0

I have an Ubuntu 12.04 laptop that is taking so long to connect to various servers (in different data centres) that it seems like a bit of a lottery whether I'll actually get a connection. If I connect to the servers between themselves it's instantaneous, and I've set

UseDNS no
AddressFamily inet

On the servers I'm connecting to (and rebooted for good measure). I also put in the reverse DNS+IP of the cable connection I'm connecting from. If I connect from the laptop via telnet:

telnet my.server 22

Then the connection is also instantaneous, so it doesn't appear to be a problem with an intervening firewall. I have the same behaviour whether I connect with the IP, a short name in my hosts or the FQDN. I'm connecting with a 50mbps (cable, sync) connection so that doesn't appear to be the problem, and when I do finally get a connection then it's a good, quick, stable one. I have tried listening on another port (8000) and that makes no difference. Web and other connections from the laptop to the machine are also very good.

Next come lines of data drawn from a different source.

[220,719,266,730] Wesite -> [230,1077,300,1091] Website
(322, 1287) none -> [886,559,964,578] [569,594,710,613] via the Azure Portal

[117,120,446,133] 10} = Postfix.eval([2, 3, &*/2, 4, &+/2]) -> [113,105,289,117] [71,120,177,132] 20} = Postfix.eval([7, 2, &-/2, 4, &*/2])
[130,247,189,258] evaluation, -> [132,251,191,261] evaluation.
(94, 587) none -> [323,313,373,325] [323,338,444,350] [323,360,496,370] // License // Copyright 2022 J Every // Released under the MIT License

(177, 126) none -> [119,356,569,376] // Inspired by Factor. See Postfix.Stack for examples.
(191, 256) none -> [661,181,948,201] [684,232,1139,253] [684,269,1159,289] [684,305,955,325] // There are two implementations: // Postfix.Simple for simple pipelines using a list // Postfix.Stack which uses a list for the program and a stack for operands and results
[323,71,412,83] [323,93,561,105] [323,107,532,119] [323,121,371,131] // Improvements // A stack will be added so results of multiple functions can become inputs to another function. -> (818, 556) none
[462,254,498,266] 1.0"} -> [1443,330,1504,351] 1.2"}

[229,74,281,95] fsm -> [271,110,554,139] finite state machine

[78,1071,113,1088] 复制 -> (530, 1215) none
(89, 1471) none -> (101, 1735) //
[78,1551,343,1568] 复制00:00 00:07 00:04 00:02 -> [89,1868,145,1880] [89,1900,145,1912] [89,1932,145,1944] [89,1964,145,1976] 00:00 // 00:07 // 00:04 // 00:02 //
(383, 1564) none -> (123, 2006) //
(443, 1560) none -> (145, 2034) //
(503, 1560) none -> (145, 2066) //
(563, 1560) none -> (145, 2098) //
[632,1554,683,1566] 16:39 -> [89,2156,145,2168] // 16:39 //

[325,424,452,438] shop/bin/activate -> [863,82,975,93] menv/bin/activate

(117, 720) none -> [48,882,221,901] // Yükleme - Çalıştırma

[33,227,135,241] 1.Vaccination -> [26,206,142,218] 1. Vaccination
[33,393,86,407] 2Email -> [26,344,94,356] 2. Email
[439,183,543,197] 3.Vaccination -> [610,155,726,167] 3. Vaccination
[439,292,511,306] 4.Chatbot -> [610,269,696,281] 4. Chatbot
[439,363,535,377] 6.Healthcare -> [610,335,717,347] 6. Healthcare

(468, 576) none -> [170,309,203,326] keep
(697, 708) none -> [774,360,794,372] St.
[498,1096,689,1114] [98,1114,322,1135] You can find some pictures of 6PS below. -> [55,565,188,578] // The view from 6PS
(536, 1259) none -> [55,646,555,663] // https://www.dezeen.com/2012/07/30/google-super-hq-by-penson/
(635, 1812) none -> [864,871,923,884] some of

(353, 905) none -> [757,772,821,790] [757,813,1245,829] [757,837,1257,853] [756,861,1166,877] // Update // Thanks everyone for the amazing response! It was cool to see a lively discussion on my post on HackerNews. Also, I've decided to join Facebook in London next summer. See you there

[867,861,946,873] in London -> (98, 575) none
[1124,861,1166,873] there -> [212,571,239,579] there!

If I increase logging then I get the following before it hangs:

$ ssh -vvv flip
OpenSSH_5.9p1 Debian-5ubuntu1.1, OpenSSL 1.0.1 14 Mar 2012
debug1: Reading configuration data /home/anton/.ssh/config
debug1: Reading configuration data /etc/ssh/ssh_config
debug1: /etc/ssh/ssh_config line 19: Applying options for *
debug2: ssh_connect: needpriv 0
debug1: Connecting to flip [xxx.xxx.xxx.xxx] port 22.
debug1: Connection established.
debug3: Incorrect RSA1 identifier
debug3: Could not load "/home/anton/.ssh/id_rsa" as a RSA1 public key
debug1: identity file /home/anton/.ssh/id_rsa type 1
debug1: Checking blacklist file /usr/share/ssh/blacklist.RSA-2048
debug1: Checking blacklist file /etc/ssh/blacklist.RSA-2048
debug1: identity file /home/anton/.ssh/id_rsa-cert type -1
debug1: identity file /home/anton/.ssh/id_dsa type -1
debug1: identity file /home/anton/.ssh/id_dsa-cert type -1
debug1: identity file /home/anton/.ssh/id_ecdsa type -1
debug1: identity file /home/anton/.ssh/id_ecdsa-cert type -1

It's hanging on the server between the following two lines:

Nov  6 13:51:57 srv sshd[18472]: Connection from XXX.XXX.XXX.XXX port 51099
Nov  6 13:53:03 srv sshd[18472]: debug1: Client protocol version 2.0; client software version OpenSSH_5.9p1 Debian-5ubuntu1.1

It's a least quicker than yesterday though!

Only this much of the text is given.